In another nice moment, Gilderoy shows us how to turn, aurally, a little light bulb into a UFO. All this is indeed fun, and Mr. Jones is, as always, a delight to watch. If you have never seen him do the best Capote turn ever (yes, yes: Hoffman is good and all, but Jones is better) in Infamous, then you have missed a simply wonderful, rich, original movie. So where does all this visual mis-direction and abuse of Gilderoy lead us? Into the dissolving of the poor fellow's personality. Which is interesting to view, for a time. But because it is clear, and very early on, that this is where we are headed, the movie has almost no surprise and finally not all that much interest.

Toward the finale, when the dissolution of character seems near complete, there is a marvelous sequence combining an English documentary with striking sound, artwork and editing that is a  visual and aural feast. And the performances by the Italians (if you've ever felt snubbed in a foreign country, these scenes will bring it all home) are wonderfully on-the-mark. Almost carried to the point of satire, they stop just short of that and leave you fuming for poor Gilderoy. (That's Cosimo Fusco, above, left, who plays the venal and nasty producer, and Tonia Sotiropoulou, below, left, as the lazy and nasty office assistant.)

Thinking about the movie now, in retrospect, Berberian Sound Studio seems more enjoyable than it did as I was watching. At 88 minutes, the movie began, around the halfway point, to bore, and I never recovered from that. Everything we have to learn from it, we pretty much already have by the midway point. What the film is doing in the IFC Midnight series (in which you'll usually find lots of blood and gore, as per the upcoming Maniac remake, for instance) is anybody's guess. Far too intelligent, precise and subtle for that audience, it'll bore 'em to distraction. This is an "art film," pure and (a little too) simple that gives away its hand a little too soon.
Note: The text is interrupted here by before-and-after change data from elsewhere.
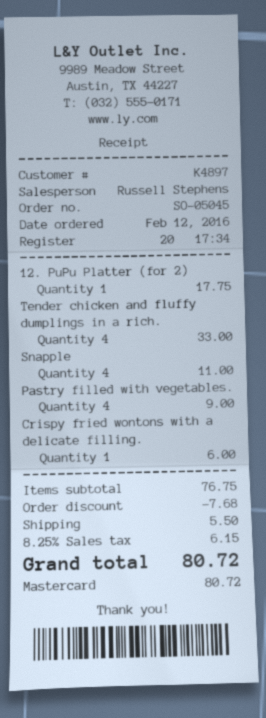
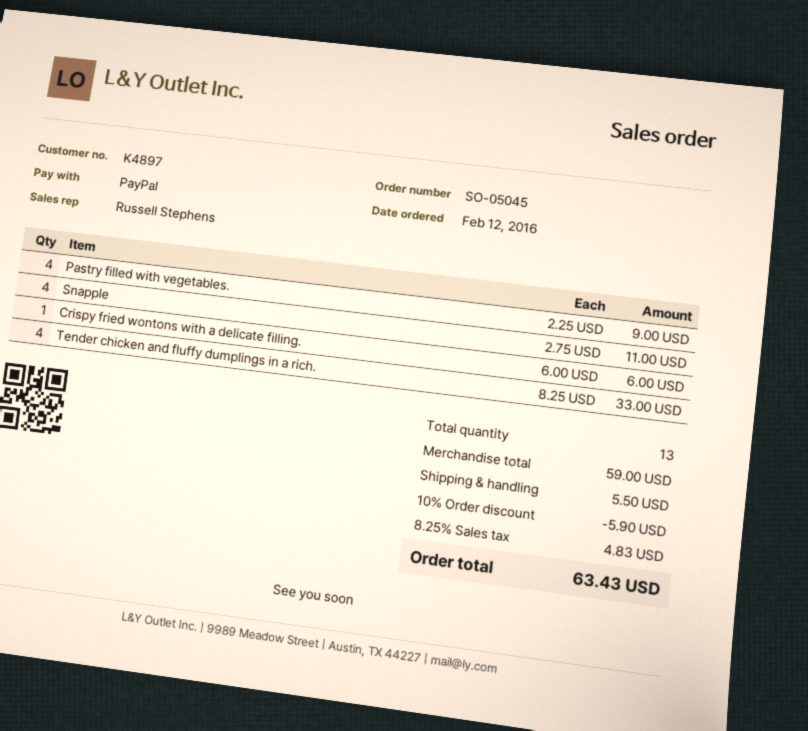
payment method: Mastercard -> PayPal
12. PuPu Platter (for 2): 1 for 17.75 -> none
subtotal: 76.75 -> 59.00
discount: 7.68 -> 5.90
tax: 8.25% = 6.15 -> 8.25% = 4.83
total: 80.72 -> 63.43

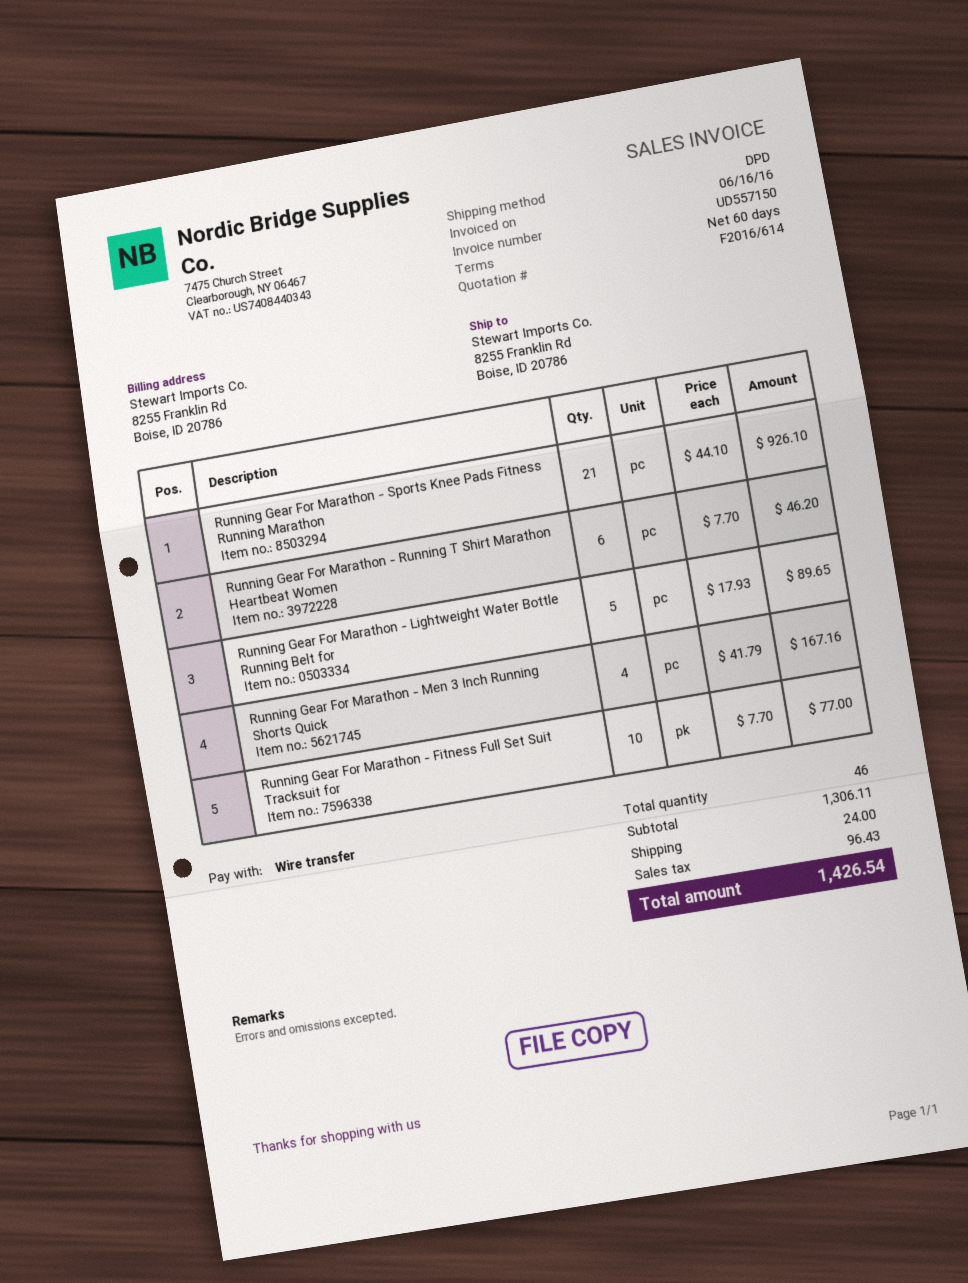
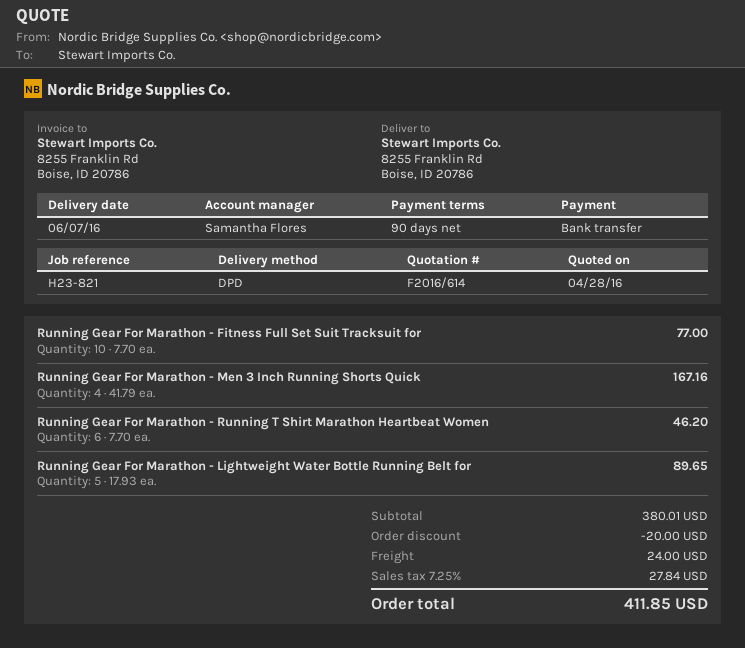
payment terms: 60 days -> 90 days
Running Gear For Marathon - Sports Knee Pads Fitness Running Marathon: 21 x 44.10 = 926.10 -> none
subtotal: 1306.11 -> 380.01
discount: none -> 20.00
tax: 96.43 -> 27.84
total: 1426.54 -> 411.85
The movie opens this Friday, June 14, in New York City at the IFC Center and will get a midnight screening at the Nitehawk Cinema in Brooklyn on June 21. In the Los Angeles area, it also opens this Friday, June 14, at the Arena Cinema in Hollywood and the Downtown Independent in downtown L.A. If you're elsewhere, not to worry: There is always VOD, via which it will also open this Friday in most major markets. Consult your TV reception provider for specifics.